» **Items from a dataset**
....................

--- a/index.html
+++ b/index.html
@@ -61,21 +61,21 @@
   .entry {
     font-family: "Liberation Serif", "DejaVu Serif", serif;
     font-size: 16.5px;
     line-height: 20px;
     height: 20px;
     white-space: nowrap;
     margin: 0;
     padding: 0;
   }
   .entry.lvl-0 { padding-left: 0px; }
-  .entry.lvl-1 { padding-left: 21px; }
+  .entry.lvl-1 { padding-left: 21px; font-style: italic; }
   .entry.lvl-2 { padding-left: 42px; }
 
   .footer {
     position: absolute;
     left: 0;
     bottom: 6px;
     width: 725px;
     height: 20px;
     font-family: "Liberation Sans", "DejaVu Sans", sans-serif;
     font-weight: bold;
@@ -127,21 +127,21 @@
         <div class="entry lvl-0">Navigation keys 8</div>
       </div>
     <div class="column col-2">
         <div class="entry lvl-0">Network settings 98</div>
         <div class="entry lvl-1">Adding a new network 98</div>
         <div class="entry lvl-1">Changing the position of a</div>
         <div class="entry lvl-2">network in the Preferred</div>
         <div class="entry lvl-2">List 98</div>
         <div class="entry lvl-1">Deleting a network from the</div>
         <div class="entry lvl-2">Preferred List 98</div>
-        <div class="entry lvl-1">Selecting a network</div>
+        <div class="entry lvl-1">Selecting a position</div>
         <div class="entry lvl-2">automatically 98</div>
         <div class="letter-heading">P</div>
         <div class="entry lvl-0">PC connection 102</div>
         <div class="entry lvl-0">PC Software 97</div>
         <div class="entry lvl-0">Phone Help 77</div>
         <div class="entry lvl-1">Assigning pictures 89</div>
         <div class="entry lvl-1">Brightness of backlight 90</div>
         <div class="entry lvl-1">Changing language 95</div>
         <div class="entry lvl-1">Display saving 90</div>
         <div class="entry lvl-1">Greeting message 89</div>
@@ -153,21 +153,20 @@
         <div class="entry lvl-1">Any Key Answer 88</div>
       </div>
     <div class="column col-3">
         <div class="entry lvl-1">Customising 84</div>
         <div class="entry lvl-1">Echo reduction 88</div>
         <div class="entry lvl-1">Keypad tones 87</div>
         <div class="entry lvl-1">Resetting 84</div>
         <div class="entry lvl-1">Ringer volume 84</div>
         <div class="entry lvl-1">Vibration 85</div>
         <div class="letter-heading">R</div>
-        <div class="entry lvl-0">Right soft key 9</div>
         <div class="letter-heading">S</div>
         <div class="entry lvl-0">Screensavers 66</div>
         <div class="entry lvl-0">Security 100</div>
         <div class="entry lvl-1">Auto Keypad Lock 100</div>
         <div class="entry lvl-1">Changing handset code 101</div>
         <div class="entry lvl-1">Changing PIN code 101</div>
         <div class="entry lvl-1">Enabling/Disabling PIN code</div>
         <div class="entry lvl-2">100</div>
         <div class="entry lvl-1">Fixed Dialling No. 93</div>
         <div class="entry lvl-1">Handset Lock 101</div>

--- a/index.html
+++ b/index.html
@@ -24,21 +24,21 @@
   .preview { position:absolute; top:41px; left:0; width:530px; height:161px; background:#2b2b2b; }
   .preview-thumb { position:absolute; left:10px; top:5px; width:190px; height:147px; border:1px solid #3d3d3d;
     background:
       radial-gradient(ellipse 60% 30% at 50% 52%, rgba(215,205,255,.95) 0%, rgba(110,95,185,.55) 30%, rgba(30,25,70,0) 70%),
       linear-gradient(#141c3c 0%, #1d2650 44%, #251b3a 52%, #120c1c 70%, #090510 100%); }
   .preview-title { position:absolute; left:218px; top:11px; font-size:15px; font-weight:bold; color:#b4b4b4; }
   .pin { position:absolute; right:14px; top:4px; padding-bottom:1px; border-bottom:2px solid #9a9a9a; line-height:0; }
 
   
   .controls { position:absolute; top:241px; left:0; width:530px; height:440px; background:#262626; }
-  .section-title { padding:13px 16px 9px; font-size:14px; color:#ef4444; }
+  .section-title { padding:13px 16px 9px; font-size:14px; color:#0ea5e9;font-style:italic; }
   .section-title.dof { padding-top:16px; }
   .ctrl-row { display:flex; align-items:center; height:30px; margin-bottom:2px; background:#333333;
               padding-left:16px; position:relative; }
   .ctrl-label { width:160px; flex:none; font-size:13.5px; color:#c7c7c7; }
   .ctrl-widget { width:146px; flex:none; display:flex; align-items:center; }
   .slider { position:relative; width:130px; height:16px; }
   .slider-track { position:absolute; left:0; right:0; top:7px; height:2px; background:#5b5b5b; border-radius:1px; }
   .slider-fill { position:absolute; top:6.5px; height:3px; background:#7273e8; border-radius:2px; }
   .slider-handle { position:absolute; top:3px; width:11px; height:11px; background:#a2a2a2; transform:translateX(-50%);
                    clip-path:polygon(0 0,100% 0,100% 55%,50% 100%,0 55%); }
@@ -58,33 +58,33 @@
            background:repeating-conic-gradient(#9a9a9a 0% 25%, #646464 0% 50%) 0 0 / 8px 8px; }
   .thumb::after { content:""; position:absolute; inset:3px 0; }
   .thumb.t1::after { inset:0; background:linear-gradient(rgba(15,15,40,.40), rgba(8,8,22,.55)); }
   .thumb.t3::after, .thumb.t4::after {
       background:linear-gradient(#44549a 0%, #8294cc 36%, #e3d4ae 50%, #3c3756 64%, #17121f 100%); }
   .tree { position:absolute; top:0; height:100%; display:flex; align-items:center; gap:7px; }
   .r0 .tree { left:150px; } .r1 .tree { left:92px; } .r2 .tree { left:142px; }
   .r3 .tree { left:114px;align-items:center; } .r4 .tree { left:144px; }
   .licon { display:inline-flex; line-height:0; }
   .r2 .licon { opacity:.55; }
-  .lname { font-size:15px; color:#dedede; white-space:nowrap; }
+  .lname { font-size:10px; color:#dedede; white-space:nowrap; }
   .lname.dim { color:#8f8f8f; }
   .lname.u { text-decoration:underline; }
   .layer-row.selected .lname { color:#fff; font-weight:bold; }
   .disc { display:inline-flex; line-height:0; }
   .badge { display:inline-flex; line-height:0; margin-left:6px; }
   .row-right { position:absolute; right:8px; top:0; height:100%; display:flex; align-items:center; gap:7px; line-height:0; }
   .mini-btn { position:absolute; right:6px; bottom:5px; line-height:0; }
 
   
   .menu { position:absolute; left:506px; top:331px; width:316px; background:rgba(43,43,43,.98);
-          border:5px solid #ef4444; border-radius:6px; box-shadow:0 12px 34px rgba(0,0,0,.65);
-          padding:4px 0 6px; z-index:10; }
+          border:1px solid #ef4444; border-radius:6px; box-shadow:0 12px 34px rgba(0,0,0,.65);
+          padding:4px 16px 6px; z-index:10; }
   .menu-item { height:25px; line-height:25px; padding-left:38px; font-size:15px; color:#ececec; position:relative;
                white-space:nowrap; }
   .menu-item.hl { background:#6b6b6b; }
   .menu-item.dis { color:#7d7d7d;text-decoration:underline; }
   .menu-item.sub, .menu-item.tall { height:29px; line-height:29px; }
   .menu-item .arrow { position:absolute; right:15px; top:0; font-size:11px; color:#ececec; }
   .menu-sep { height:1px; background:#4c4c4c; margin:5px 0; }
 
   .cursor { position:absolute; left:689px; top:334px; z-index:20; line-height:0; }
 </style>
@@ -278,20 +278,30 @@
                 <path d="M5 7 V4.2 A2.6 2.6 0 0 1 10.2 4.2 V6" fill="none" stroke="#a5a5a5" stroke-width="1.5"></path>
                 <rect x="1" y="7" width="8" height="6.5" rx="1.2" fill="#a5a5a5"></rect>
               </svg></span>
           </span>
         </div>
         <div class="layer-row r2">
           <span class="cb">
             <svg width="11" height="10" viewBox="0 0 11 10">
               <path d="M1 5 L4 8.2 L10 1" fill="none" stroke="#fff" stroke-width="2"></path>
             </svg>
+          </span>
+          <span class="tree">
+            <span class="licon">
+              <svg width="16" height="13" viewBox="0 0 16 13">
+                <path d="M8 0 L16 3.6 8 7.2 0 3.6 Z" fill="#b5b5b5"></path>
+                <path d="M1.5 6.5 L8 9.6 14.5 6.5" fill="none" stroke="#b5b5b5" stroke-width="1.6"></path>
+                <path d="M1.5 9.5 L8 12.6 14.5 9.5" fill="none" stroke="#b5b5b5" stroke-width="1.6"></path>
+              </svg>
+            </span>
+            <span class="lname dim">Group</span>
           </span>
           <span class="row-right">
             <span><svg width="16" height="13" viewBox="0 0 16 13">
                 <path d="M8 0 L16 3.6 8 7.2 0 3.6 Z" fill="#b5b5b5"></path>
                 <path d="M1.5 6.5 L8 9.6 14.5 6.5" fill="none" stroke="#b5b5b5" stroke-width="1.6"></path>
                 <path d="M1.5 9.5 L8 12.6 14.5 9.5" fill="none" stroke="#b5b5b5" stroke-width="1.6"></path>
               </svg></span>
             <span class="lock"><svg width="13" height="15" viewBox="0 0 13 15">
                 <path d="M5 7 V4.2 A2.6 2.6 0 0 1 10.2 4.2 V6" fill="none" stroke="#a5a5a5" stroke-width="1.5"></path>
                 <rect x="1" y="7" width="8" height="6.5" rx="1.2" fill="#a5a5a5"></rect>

....................

Show all lines above holding "ececec".

   .menu-item { height:25px; line-height:25px; padding-left:38px; font-size:15px; color:#ececec; position:relative;
   .menu-item .arrow { position:absolute; right:15px; top:0; font-size:11px; color:#ececec; }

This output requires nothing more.